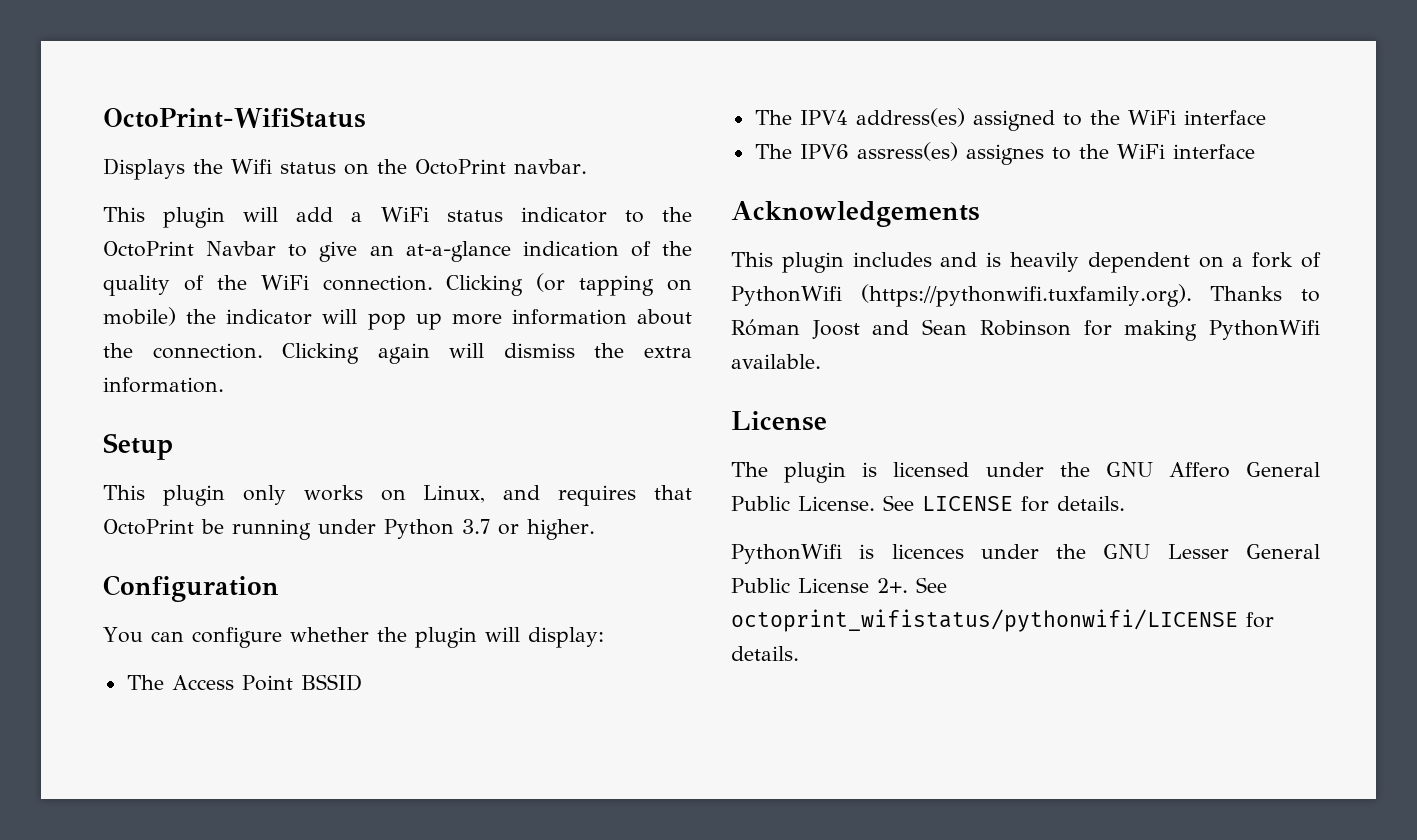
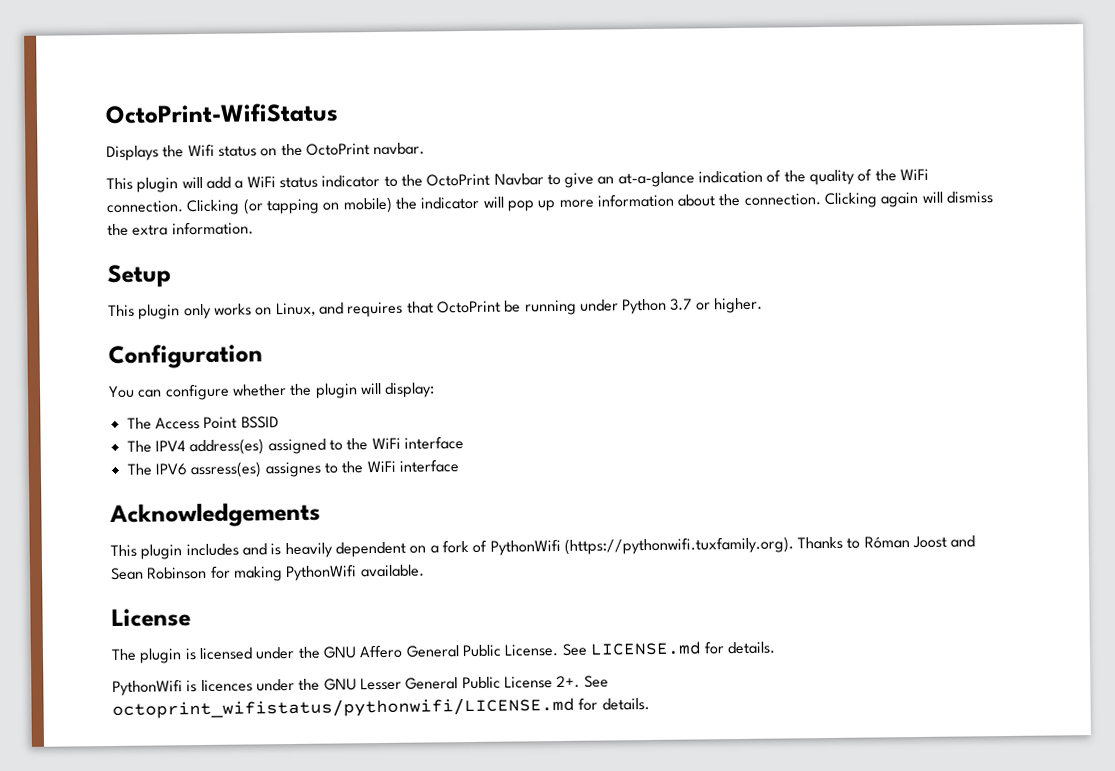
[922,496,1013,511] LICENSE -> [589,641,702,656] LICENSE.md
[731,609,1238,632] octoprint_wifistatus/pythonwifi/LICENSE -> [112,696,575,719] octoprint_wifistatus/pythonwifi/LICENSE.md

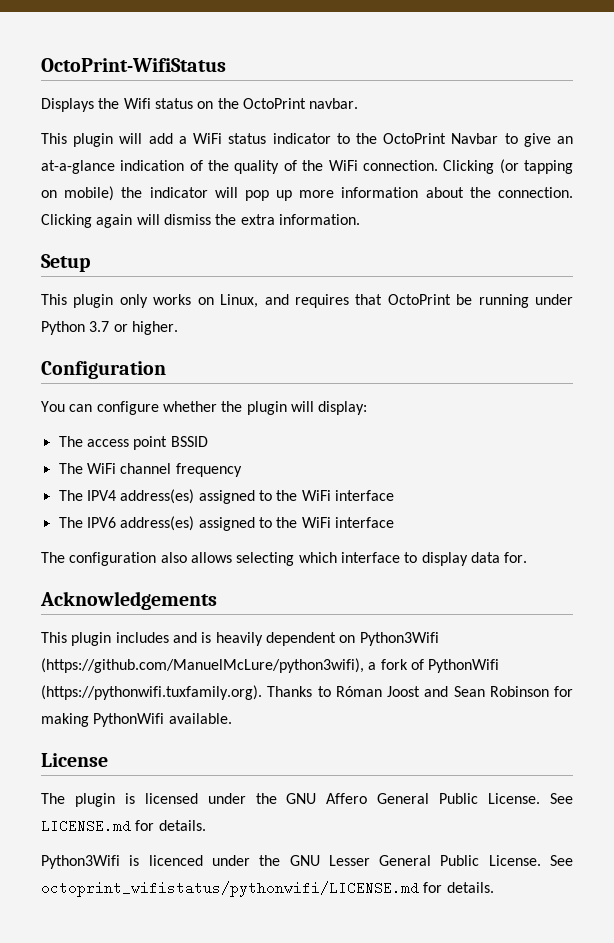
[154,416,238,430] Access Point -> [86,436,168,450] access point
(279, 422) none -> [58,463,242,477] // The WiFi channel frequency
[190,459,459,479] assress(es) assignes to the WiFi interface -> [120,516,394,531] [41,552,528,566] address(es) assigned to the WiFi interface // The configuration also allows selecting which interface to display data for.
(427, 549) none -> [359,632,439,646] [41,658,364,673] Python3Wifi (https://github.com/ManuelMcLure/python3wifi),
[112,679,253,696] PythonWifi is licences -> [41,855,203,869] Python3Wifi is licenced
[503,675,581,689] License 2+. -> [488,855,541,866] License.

Problem statement - Track down every line of the material containing the string "none", and copy it.

Finished exercise -
(279, 422) none -> [58,463,242,477] // The WiFi channel frequency
(427, 549) none -> [359,632,439,646] [41,658,364,673] Python3Wifi (https://github.com/ManuelMcLure/python3wifi),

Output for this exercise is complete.